━━━━━ ENTRIES SHOWN ━━━━━

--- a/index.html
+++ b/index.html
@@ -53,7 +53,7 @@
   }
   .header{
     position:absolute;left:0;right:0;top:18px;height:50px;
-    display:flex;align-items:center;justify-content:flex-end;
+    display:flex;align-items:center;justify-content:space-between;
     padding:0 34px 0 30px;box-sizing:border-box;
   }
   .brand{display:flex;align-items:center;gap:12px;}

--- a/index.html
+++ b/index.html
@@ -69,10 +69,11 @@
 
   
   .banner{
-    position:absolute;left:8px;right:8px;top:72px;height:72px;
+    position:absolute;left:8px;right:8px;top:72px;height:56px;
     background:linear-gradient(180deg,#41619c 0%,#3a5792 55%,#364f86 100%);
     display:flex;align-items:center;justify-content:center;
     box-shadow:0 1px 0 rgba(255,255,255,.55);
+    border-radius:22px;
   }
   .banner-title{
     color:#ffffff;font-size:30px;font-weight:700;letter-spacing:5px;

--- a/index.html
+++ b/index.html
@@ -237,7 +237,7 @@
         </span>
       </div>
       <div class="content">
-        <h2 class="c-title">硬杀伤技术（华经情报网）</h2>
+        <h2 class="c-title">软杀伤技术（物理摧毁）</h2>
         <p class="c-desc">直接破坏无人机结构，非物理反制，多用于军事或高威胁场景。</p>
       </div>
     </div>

━━━━━
━━━━━ ENTRIES SHOWN ━━━━━

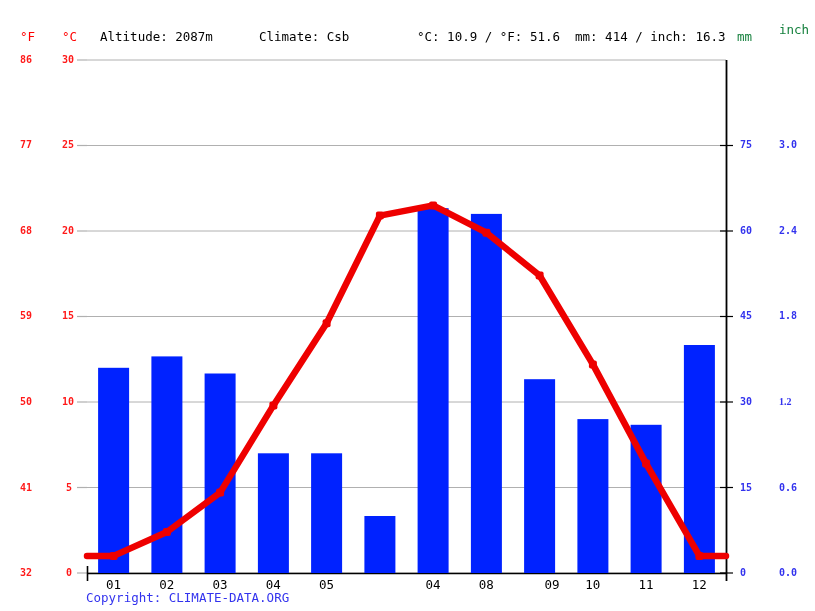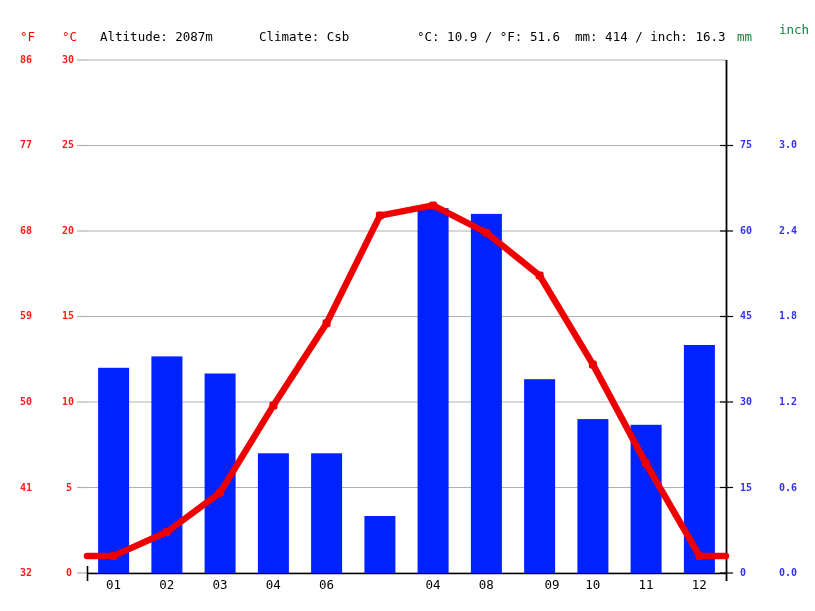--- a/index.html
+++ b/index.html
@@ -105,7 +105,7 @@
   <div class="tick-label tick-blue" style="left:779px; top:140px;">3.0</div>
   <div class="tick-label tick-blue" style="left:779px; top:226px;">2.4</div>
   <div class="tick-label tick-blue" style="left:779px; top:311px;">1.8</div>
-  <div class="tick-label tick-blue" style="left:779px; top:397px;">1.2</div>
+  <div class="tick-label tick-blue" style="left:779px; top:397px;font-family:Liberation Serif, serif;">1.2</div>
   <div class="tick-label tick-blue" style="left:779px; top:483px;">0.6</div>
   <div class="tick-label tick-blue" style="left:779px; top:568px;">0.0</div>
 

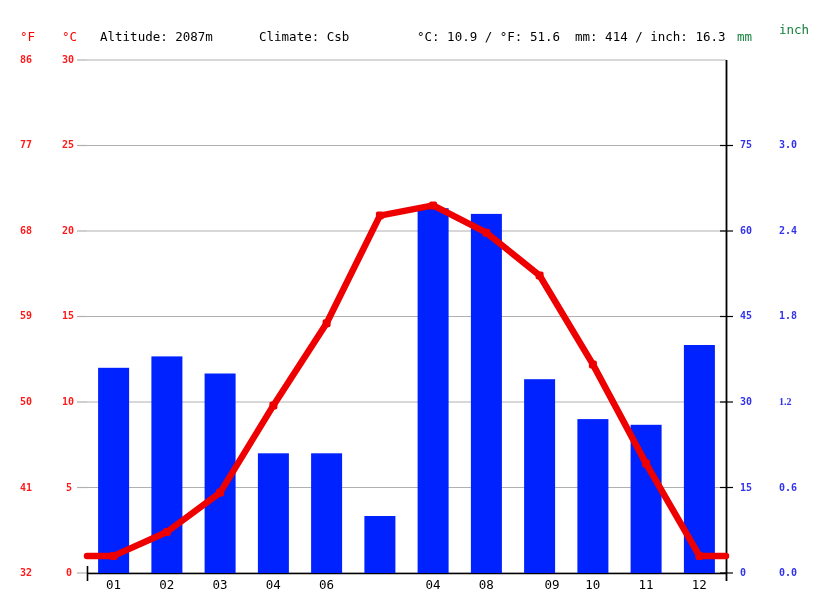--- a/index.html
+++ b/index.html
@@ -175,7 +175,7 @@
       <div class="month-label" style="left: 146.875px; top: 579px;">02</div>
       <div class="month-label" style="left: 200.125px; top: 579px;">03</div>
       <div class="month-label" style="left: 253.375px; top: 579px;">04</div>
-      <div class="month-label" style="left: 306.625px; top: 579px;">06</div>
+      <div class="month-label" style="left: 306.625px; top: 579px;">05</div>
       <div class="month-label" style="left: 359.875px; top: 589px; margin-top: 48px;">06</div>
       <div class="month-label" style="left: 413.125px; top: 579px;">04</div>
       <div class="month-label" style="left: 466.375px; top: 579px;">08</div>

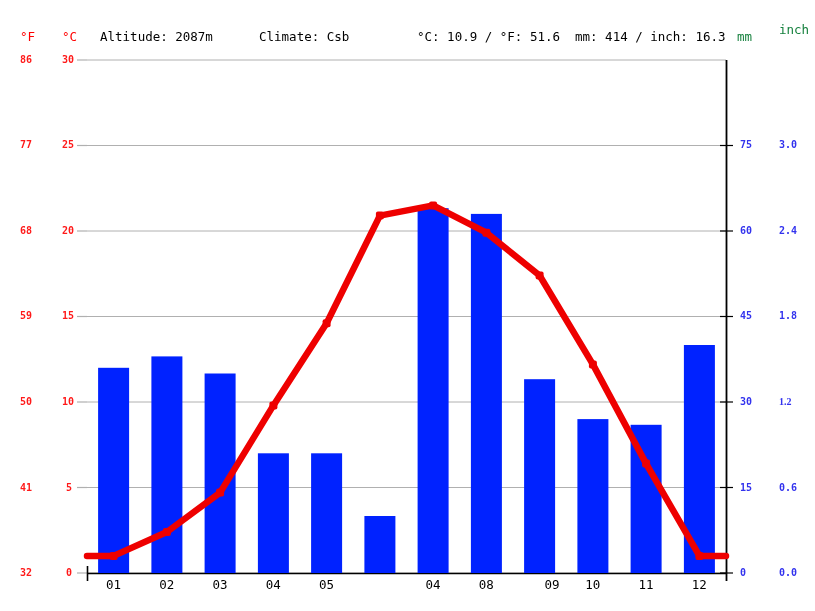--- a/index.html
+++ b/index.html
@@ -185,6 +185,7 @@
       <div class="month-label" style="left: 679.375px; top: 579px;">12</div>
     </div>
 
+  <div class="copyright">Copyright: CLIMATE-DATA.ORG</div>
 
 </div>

━━━━━

TASK INSTRUCTIONS
Report the count of lines in the entries that contain the string "absolute", and nothing besides it.

OUTPUT OF THE EXERCISE
3